Da mein letzter Thread ein Fail war mach ichs diesmal anders.
Wer mag noch Post Grunge außer mir?
Es gibt ja nicht so viele PG Bands.
Post Grunge muss nicht immer "Emo" sein. Ich würde es als eine spezielle und weniger populäre Form von Pop bezeichnen. Manche Lieder rutschen auch eher in Richtung Alternative Rock.
Dieses Lied von Seether ist einfach nur Hammer:

Welche PG Bands wie Seether und Three Days Grace mögt ihr und was ist euer Liebling PG Lied?


----------



## Der Taktlosse Vernichter (14. Januar 2010)

Flyleaf mocht ich mal


----------



## Thoor (20. Januar 2010)

Postgrunge hat weder mit Emo noch was mit Pop zu tun... Es ist einfach Post Grunge halt...

Am liebsten mag ich atm Godsmack - I stand alone, Godsmack - Speak und Seether - Gasoline


----------



## Metalhead1337 (21. Januar 2010)

was soll des sein??


----------



## MoVedder (25. Januar 2010)

Foo Fighters und vor allem PEARl JAM.

Das nenn ich wahre Musik.


mfG


----------



## LordofDemons (25. Januar 2010)

jawohl da kann ich nur zustimmen 2 sehr geile bands die ich auch gerne mal live sehn würde ^^


----------



## Breakyou (25. Januar 2010)

Ich hör nicht alzu viel Post Grunge aber wenn ,dann Godsmack - Straight Out of line & I stand alone


----------



## Asayur (5. Februar 2010)

Mein absoluter Favourite Post Grunge ist Poets of the Fall
http://www.youtube.c...h?v=MKk1u5RMTn4


und natürlich Three Days Grace
von beiden Bands alles durch die Bank 


			Dieser Inhalt steht nur eingeloggten Mitgliedern zur Verfügung.


----------



## Alkopopsteuer (6. Februar 2010)

Asayur schrieb:


> Mein absoluter Favourite Post Grunge ist Poets of the Fall
> http://www.youtube.c...h?v=MKk1u5RMTn4
> 
> 
> ...



TDG hör ich au paar Lieder gerne (Overrated, Burn und Just Like You sind meine Favoriten)
Seether ist aber immer noch bei PG Nummero uno.
Alter Bridge is au noch ne gute PG Band.


----------



## Asayur (14. Februar 2010)

Alkopopsteuer schrieb:


> TDG hör ich au paar Lieder gerne (Overrated, Burn und Just Like You sind meine Favoriten)
> Seether ist aber immer noch bei PG Nummero uno.
> Alter Bridge is au noch ne gute PG Band.

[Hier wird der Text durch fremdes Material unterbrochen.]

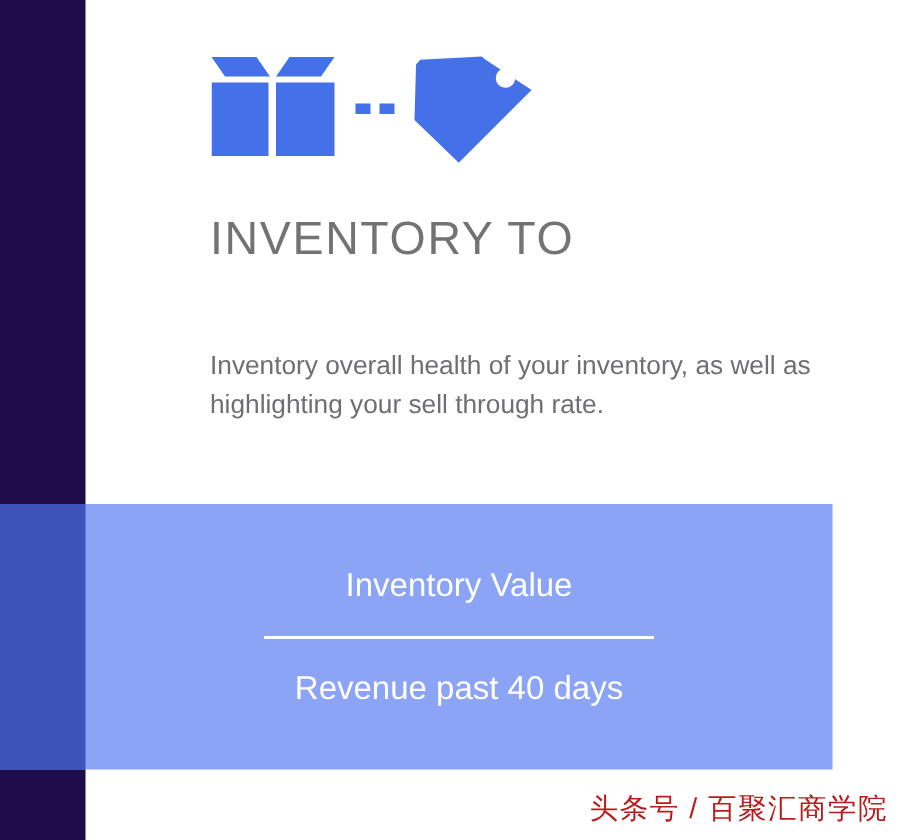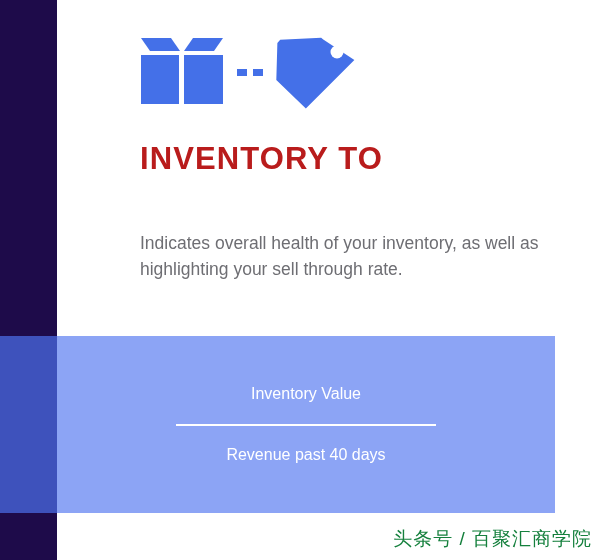--- a/index.html
+++ b/index.html
@@ -51,9 +51,9 @@
     position:absolute;
     left:140px; top:138px;
     width:420px;
-    color:#b91c1c;
+    color:#737373;
     font-size:31px;
-    font-weight:bold;
+    font-weight:normal;
     letter-spacing:1.1px;
     line-height:42px;
     text-transform:uppercase;

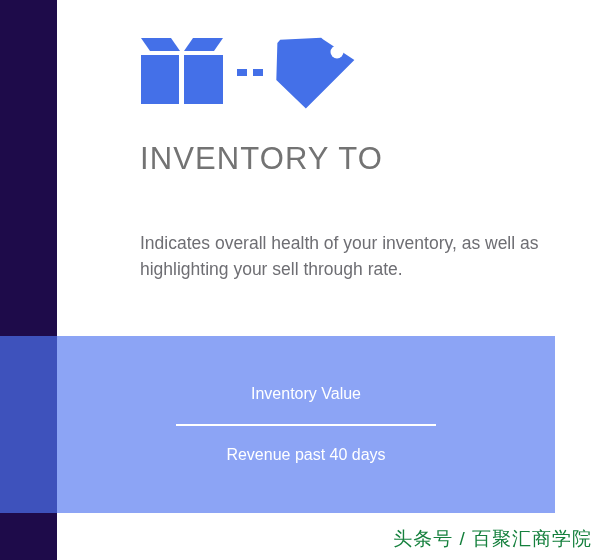--- a/index.html
+++ b/index.html
@@ -139,7 +139,7 @@
     <div>Inventory to</div>
   </div>
 
-  <div class="description">Indicates overall health of your inventory, as well as highlighting your sell through rate.</div>
+  <div class="description">Inventory overall health of your inventory, as well as highlighting your sell through rate.</div>
 
   <div class="formula">
     <div class="formula-numerator">Inventory Value</div>

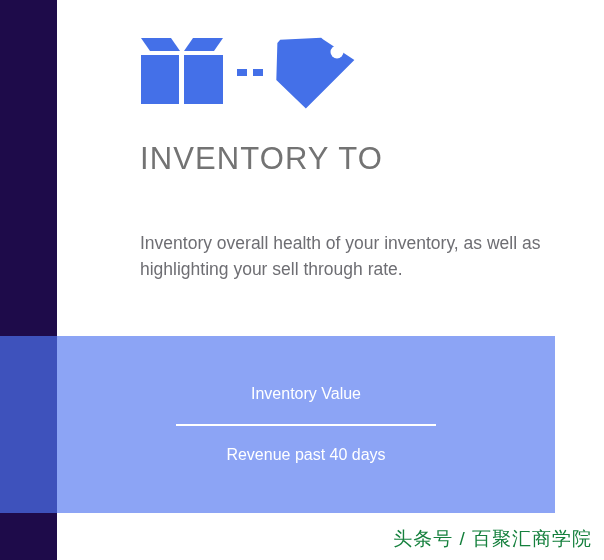--- a/index.html
+++ b/index.html
@@ -83,7 +83,7 @@
   .formula-numerator,
   .formula-denominator {
     color:#ffffff;
-    font-size:16px;
+    font-size:22px;
     font-weight:400;
     text-align:center;
     white-space:nowrap;

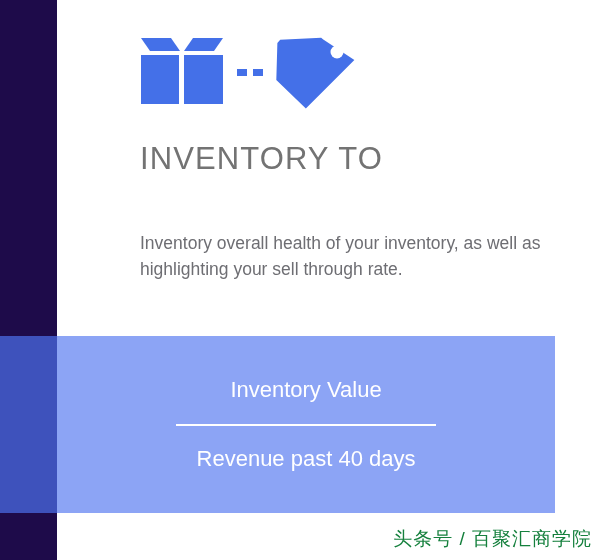--- a/index.html
+++ b/index.html
@@ -100,7 +100,7 @@
   .watermark {
     position:absolute;
     right:12px; bottom:8px;
-    color:#15803d;
+    color:#b91c1c;
     font-size:19px;
     font-weight:400;
     letter-spacing:1px;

Wie konnt ich nur Seether vergessen *Springt ins Feuer der Reinigung*
Und neu dazugekommen: Nothing More, machen auch sehr schönen PG


----------



## Alkopopsteuer (14. Februar 2010)

Foo Fighters sind auch noch klasse, hört ich auf jeden The Pretender an. Das Lied is eigentlich für Jedermann.


----------